Мистер Линдзи был потрясен. Увидев выражение его лица, юрист добавил:

— Счастье ваше, что вы не вложили денег ни в одно из его предприятий.

— У меня таких денег никогда не было, — отозвался мистер Линдзи. — Да я почти и не был с ним знаком. Нам жаль было мальчика, вот и все. По правде сказать, я очень удивился, услышав от вас, что он так любил сына. У нас сложилось как раз обратное впечатление. Наша-то семья дружная, мягкосердечная. И сын мой такой. Несколько лет назад он пригласил Гарри к нам на летние каникулы, когда узнал, что тот остается один. С тех пор так и повелось.
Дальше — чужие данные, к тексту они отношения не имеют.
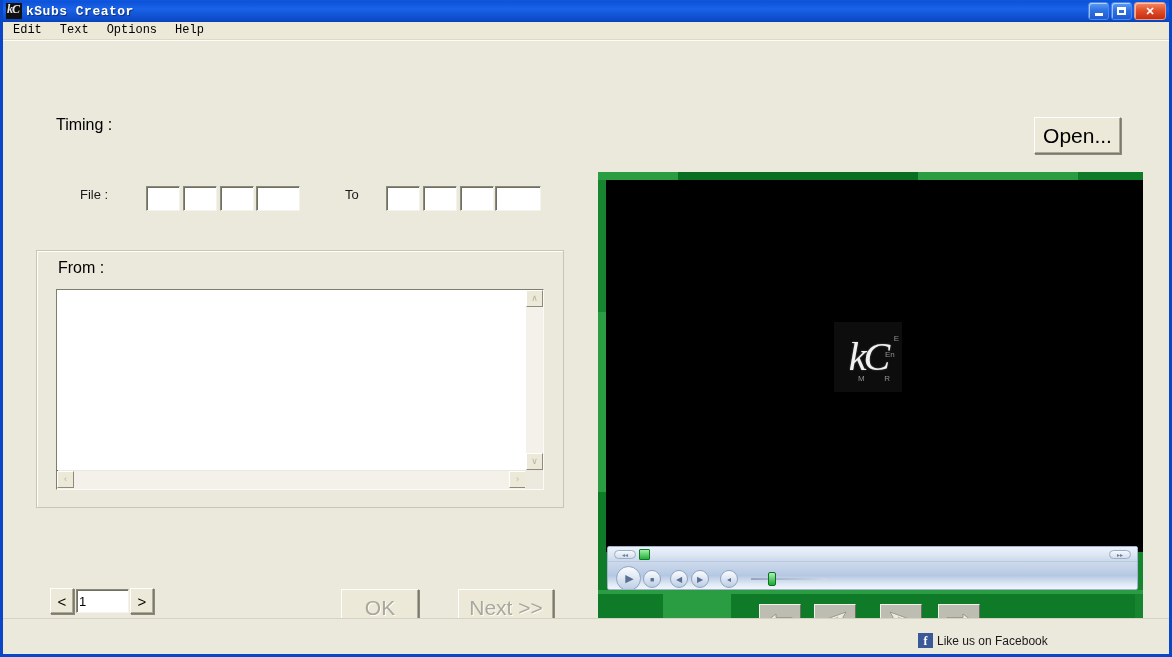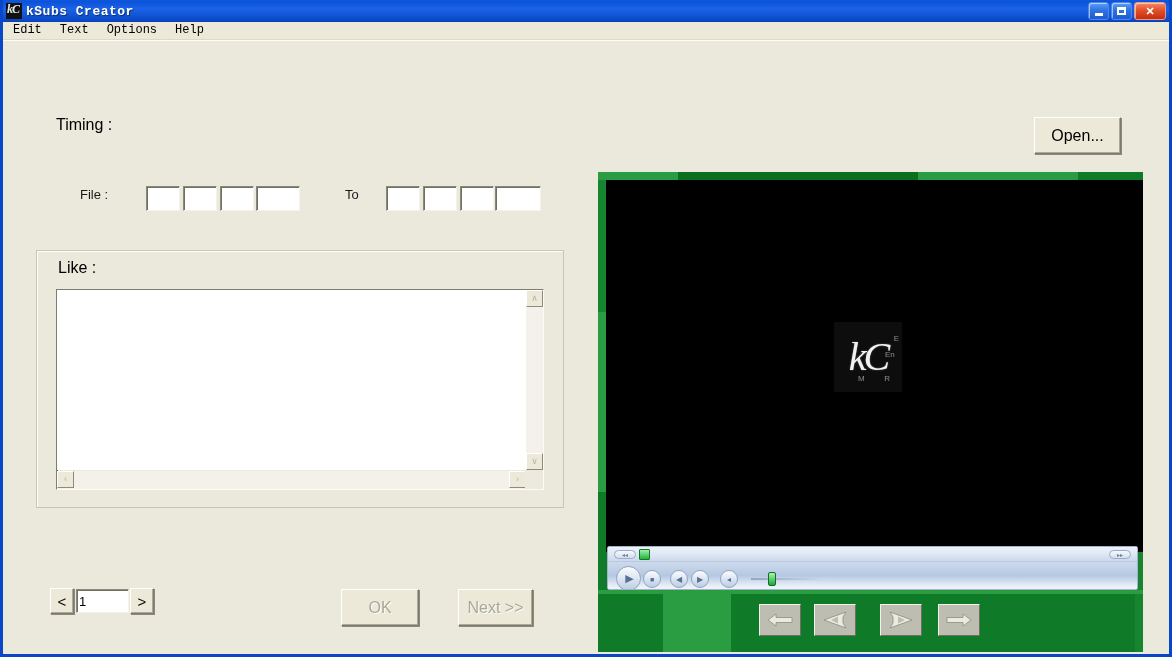--- a/index.html
+++ b/index.html
@@ -129,21 +129,21 @@
   }
 
   
   .btn {
     position: absolute;
     background: #ece9d8;
     border: 1px solid;
     border-color: #ffffff #7b7b6d #7b7b6d #ffffff;
     box-shadow: inset -1px -1px 0 #adaa9c, 1px 1px 0 #8d8a7c;
     display: flex; align-items: center; justify-content: center;
-    font-size: 16px; color: #000;
+    font-size: 21px; color: #000;
     cursor: default;
     font-family: "Liberation Sans", sans-serif;
   }
   .btn.disabled { color: #a9a89c; text-shadow: 1px 1px 0 #fcfbf5; }
   .btn.small { font-size: 15px; }
 
   
   #textgroup {
     position: absolute;
     border: 1px solid #c8c5b5;
@@ -385,21 +385,21 @@
     <div class="field" style="left:383px; top:145px; width:34px; height:25px;"></div>
     <div class="sep" style="left:420px; top:150px;">:</div>
     <div class="field" style="left:420px; top:145px; width:34px; height:25px;"></div>
     <div class="sep" style="left:457px; top:150px;">:</div>
     <div class="field" style="left:457px; top:145px; width:34px; height:25px;"></div>
     <div class="sep" style="left:492px; top:150px;">.</div>
     <div class="field" style="left:492px; top:145px; width:46px; height:25px;"></div>
 
     <div id="textgroup" style="left:33px; top:209px; width:528px; height:258px;"></div>
 
-    <div class="hdr-label" style="left:55px; top:218px;">Like :</div>
+    <div class="hdr-label" style="left:55px; top:218px;">From :</div>
 
     <div id="editor-wrap" style="left:53px; top:248px; width:488px; height:201px;">
 
       <div id="editor-area" style="left:0; top:0; width:469px; height:180px;"></div>
 
       <div class="scroll-track" style="right:0; top:0; width:17px; height:180px;"></div>
       <div class="scroll-btn" style="right:0; top:0;">∧</div>
       <div class="scroll-btn" style="right:0; top:163px;">∨</div>
 
       <div class="scroll-track" style="left:0; bottom:0; width:469px; height:18px;"></div>
@@ -407,21 +407,21 @@
       <div class="scroll-btn" style="left:452px; bottom:1px;">›</div>
 
       <div class="scroll-track" style="right:0; bottom:0; width:18px; height:18px; background:#eceade;"></div>
     </div>
 
     <div class="btn small" style="left:47px; top:547px; width:24px; height:26px;">&lt;</div>
     <div class="field" style="left:73px; top:548px; width:53px; height:24px; display:flex; align-items:center;">1</div>
     <div class="btn small" style="left:127px; top:547px; width:24px; height:26px;">&gt;</div>
 
     <div class="btn disabled" style="left:338px; top:548px; width:78px; height:37px;">OK</div>
-    <div class="btn disabled" style="left:455px; top:548px; width:75px; height:37px;">Next &gt;&gt;</div>
+    <div class="btn disabled" style="left:455px; top:548px; width:96px; height:37px;">Next &gt;&gt;</div>
 
     <div id="video-panel" style="left:595px; top:131px; width:545px; height:480px;">
 
       <div class="felt-c" style="left:0;   top:0;   width:80px;  height:8px;"></div>
       <div class="felt-b" style="left:80px; top:0;  width:240px; height:8px;"></div>
       <div class="felt-c" style="left:320px; top:0; width:160px; height:8px;"></div>
       <div class="felt-a" style="left:0;   top:8px; width:8px;   height:300px;"></div>
       <div class="felt-c" style="left:0;   top:140px; width:8px; height:180px;"></div>
       <div class="felt-a" style="left:537px; top:300px; width:8px; height:180px;"></div>
       <div class="felt-c" style="left:65px; top:420px; width:68px; height:60px;"></div>
@@ -484,15 +484,21 @@
       </div>
       <div class="arrow-btn" style="left:340px; top:432px;">
         <svg width="26" height="16" viewBox="0 0 26 16">
           <path d="M25 8 L17 2 L17 5.5 L1 5.5 L1 10.5 L17 10.5 L17 14 Z" fill="#eceae0" stroke="#8d8d82" stroke-width="0.8"></path>
         </svg>
       </div>
     </div>
 
   </div>
 
+  <div id="statusbar">
+    <div id="fb-like">
+      <div id="fb-icon">f</div>
+      <span id="fb-text">Like us on Facebook</span>
+    </div>
+  </div>
 
 
 </div>
 
 </body></html>

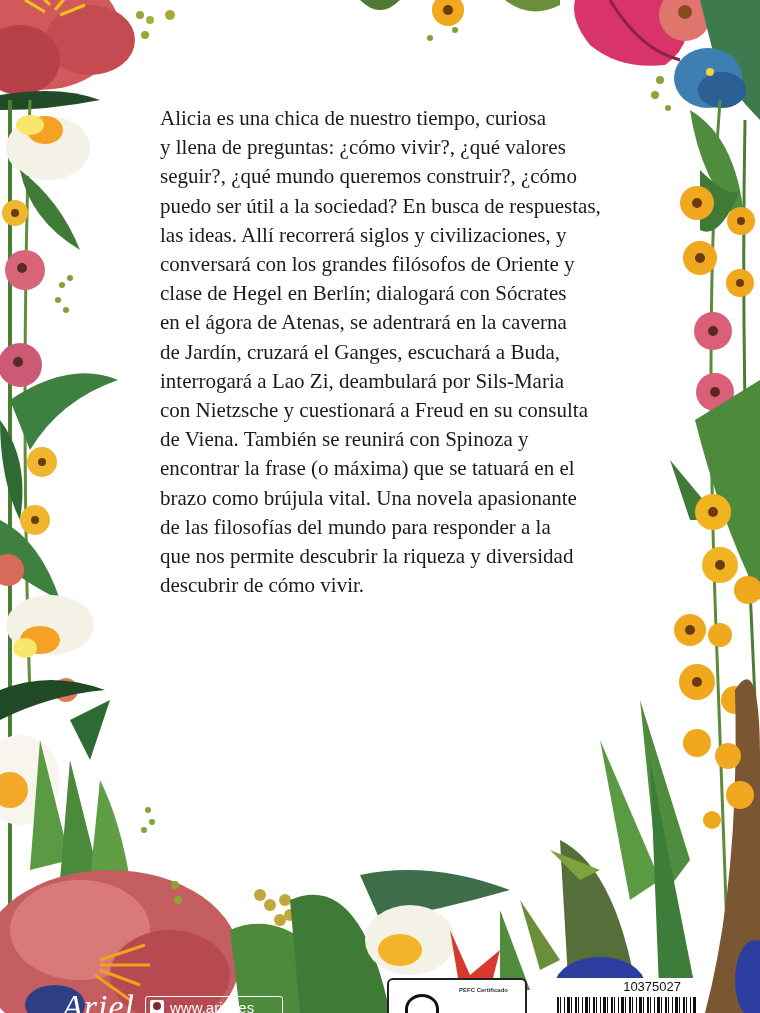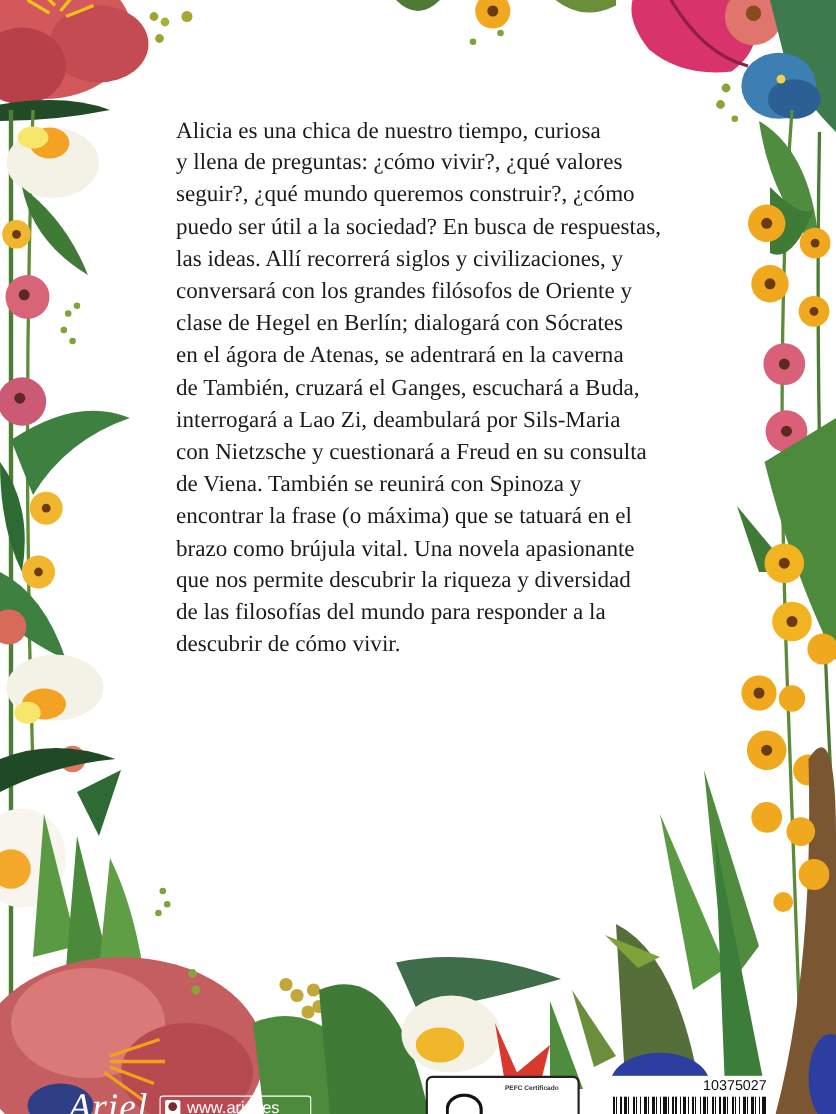--- a/index.html
+++ b/index.html
@@ -49,21 +49,21 @@
   }
   .pefc-label {
     position: absolute; left: 70px; top: 7px;
     font-family: "Liberation Sans", sans-serif; font-size: 6px; font-weight: bold; color: #333;
   }
   .barcode-box {
     position: absolute; left: 539px; top: 978px; width: 166px; height: 40px;
     background: #ffffff;
   }
   .barcode-num {
-    position: absolute; right: 8px; top: 1px;
+    position: absolute; right: 24px; top: 1px;
     font-family: "Liberation Sans", sans-serif; font-size: 13px; color: #111; text-align: center;
   }
   .barcode-bars {
     position: absolute; left: 18px; top: 19px; width: 140px; height: 22px;
     background: repeating-linear-gradient(90deg,
       #111 0 2px, #fff 2px 3px, #111 3px 4px, #fff 4px 7px,
       #111 7px 8px, #fff 8px 10px, #111 10px 13px, #fff 13px 14px,
       #111 14px 15px, #fff 15px 18px);
   }
 </style>
@@ -237,28 +237,28 @@
 
   <div class="blurb">
     <span class="line">Alicia es una chica de nuestro tiempo, curiosa</span>
     <span class="line">y llena de preguntas: ¿cómo vivir?, ¿qué valores</span>
     <span class="line">seguir?, ¿qué mundo queremos construir?, ¿cómo</span>
     <span class="line">puedo ser útil a la sociedad? En busca de respuestas,</span>
     <span class="line">las ideas. Allí recorrerá siglos y civilizaciones, y</span>
     <span class="line">conversará con los grandes filósofos de Oriente y</span>
     <span class="line">clase de Hegel en Berlín; dialogará con Sócrates</span>
     <span class="line">en el ágora de Atenas, se adentrará en la caverna</span>
-    <span class="line">de También, cruzará el Ganges, escuchará a Buda,</span>
+    <span class="line">de Jardín, cruzará el Ganges, escuchará a Buda,</span>
     <span class="line">interrogará a Lao Zi, deambulará por Sils-Maria</span>
     <span class="line">con Nietzsche y cuestionará a Freud en su consulta</span>
     <span class="line">de Viena. También se reunirá con Spinoza y</span>
     <span class="line">encontrar la frase (o máxima) que se tatuará en el</span>
     <span class="line">brazo como brújula vital. Una novela apasionante</span>
+    <span class="line">de las filosofías del mundo para responder a la</span>
     <span class="line">que nos permite descubrir la riqueza y diversidad</span>
-    <span class="line">de las filosofías del mundo para responder a la</span>
     <span class="line">descubrir de cómo vivir.</span>
   </div>
 
   <div class="ariel-logo">Ariel</div>
 
   <div class="web-box">
     <span class="web-icon"></span>
     <span>www.ariel.es</span>
   </div>
 

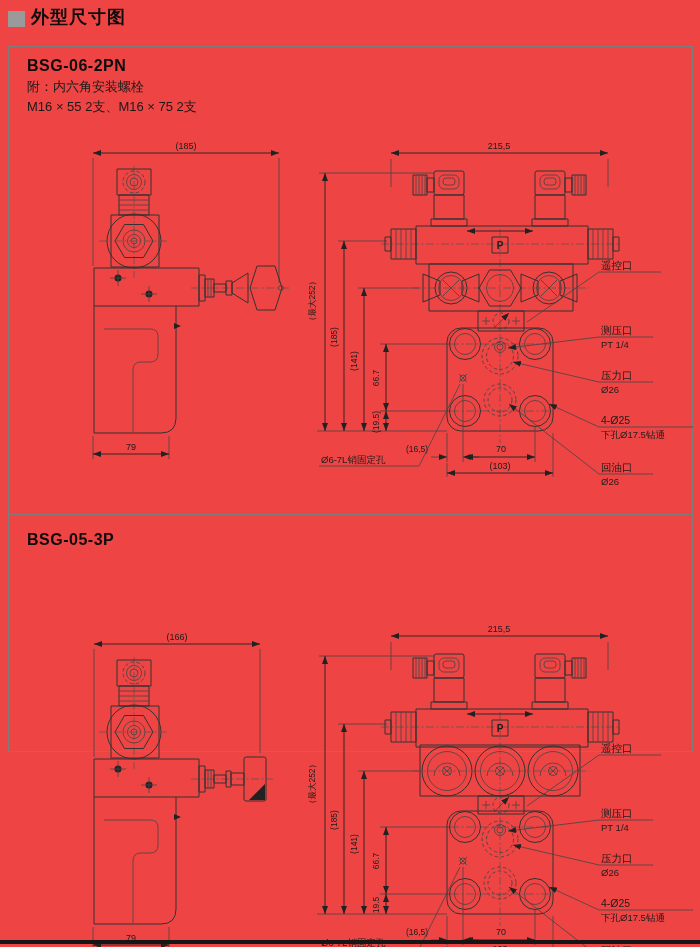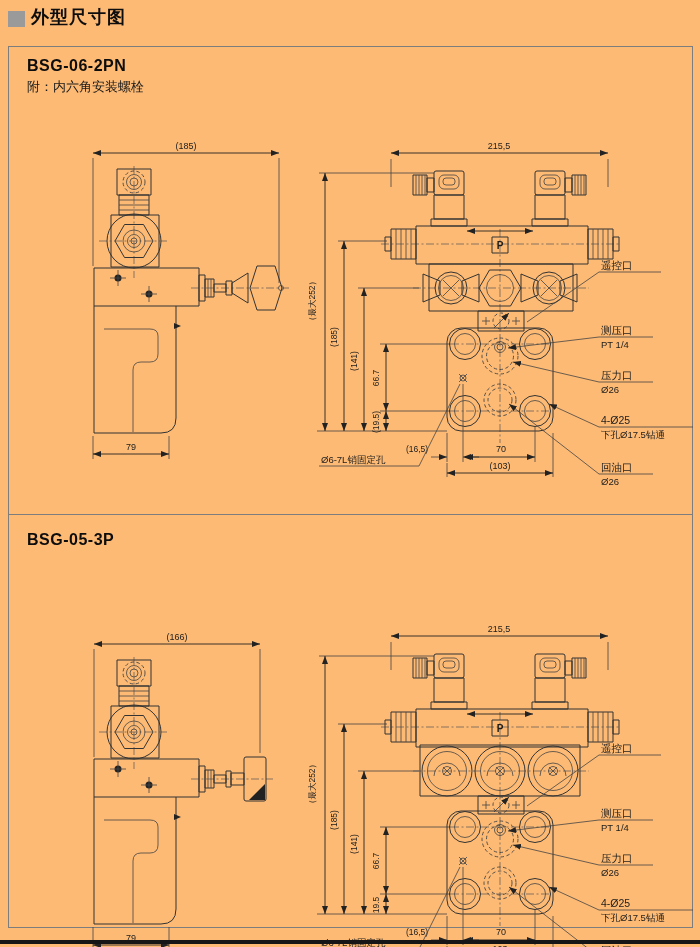--- a/index.html
+++ b/index.html
@@ -1,20 +1,20 @@
 <!DOCTYPE html>
 <html><head>
 <meta charset="utf-8">
 <style>
   html,body{margin:0;padding:0;background:#fff;}
-  .page{position:relative;width:700px;height:947px;background:#fdba74;overflow:hidden;
+  .page{position:relative;width:700px;height:947px;background:#ef4444;overflow:hidden;
         font-family:"Liberation Sans","DejaVu Sans",sans-serif;color:#111;}
   .hdr-sq{position:absolute;left:8px;top:11px;width:17px;height:16px;background:#9a9a9a;}
   .hdr-title{position:absolute;left:31px;top:5px;font-size:18px;font-weight:bold;color:#0d0d0d;letter-spacing:1px;}
-  .box{position:absolute;left:8px;top:46px;width:685px;height:882px;border:1.5px solid #7d7d7d;box-sizing:border-box;}
+  .box{position:absolute;left:8px;top:46px;width:685px;height:706px;border:1.5px solid #7d7d7d;box-sizing:border-box;}
   .sec{position:absolute;left:0;width:100%;}
   .sec1{top:0;height:468px;border-bottom:1.5px solid #7d7d7d;box-sizing:border-box;}
   .sec2{top:468px;height:419px;}
   .model{position:absolute;left:18px;font-size:16px;font-weight:bold;color:#0d0d0d;letter-spacing:.5px;}
   .m1{top:10px;}
   .m2{top:16px;}
   .note{position:absolute;left:18px;font-size:13px;color:#1a1a1a;}
   .n1{top:31px;}
   .n2{top:51px;}
   .drw{position:absolute;}
@@ -48,20 +48,21 @@
   </svg>
 
   <div class="hdr-sq"></div>
   <div class="hdr-title">外型尺寸图</div>
 
   <div class="box">
 
     <section class="sec sec1">
       <div class="model m1">BSG-06-2PN</div>
       <div class="note n1">附：内六角安装螺栓</div>
+      <div class="note n2">M16 × 55 2支、M16 × 75 2支</div>
 
       <svg class="drw" style="left:52px;top:89px" width="245" height="335" viewBox="0 0 245 335">
 
         <line class="tn" x1="32" y1="22" x2="32" y2="130"></line>
         <line class="tn" x1="218" y1="22" x2="218" y2="147"></line>
         <line class="dl" x1="32" y1="17" x2="218" y2="17" marker-start="url(#ar)" marker-end="url(#ar)"></line>
         <text class="dim" x="125" y="13" text-anchor="middle">(185)</text>
 
         <line class="cl" x1="73" y1="30" x2="73" y2="142"></line>
         <rect class="ln" x="56" y="33" width="34" height="26"></rect>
— Но поймите, мистер Линдзи, — сказал юрист, — Кумер потому и не навязывал Гарри своего общества, что желал ему добра. Я не хочу сказать, что он нарочно создавал впечатление, будто не заботится о сыне, чтобы люди приглашали его гостить и он мог с детства приглядываться к англичанам. Нет, он держался от Гарри подальше, потому что знал, что если Гарри вырастет таким, каким он мечтает его увидеть, то придет время, когда сын начнет его стыдиться. Взять хотя бы то, как он говорил по-английски. Мне-то казалось, что говорит он очень неплохо, но, конечно, индийский акцент чувствовался. И он не хотел передать его Гарри. Он не хотел, чтобы Гарри перенял у него что бы то ни было. Он сам мне это говорил. Говорил, что предвкушает тот день, когда увидит, что сын тяготится его обществом. Не хотел, чтобы мальчик скрывал, что стыдится его. Он хотел одного — обеспечить сыну самое лучшее английское воспитание и самую лучшую английскую среду, какую можно купить за деньги.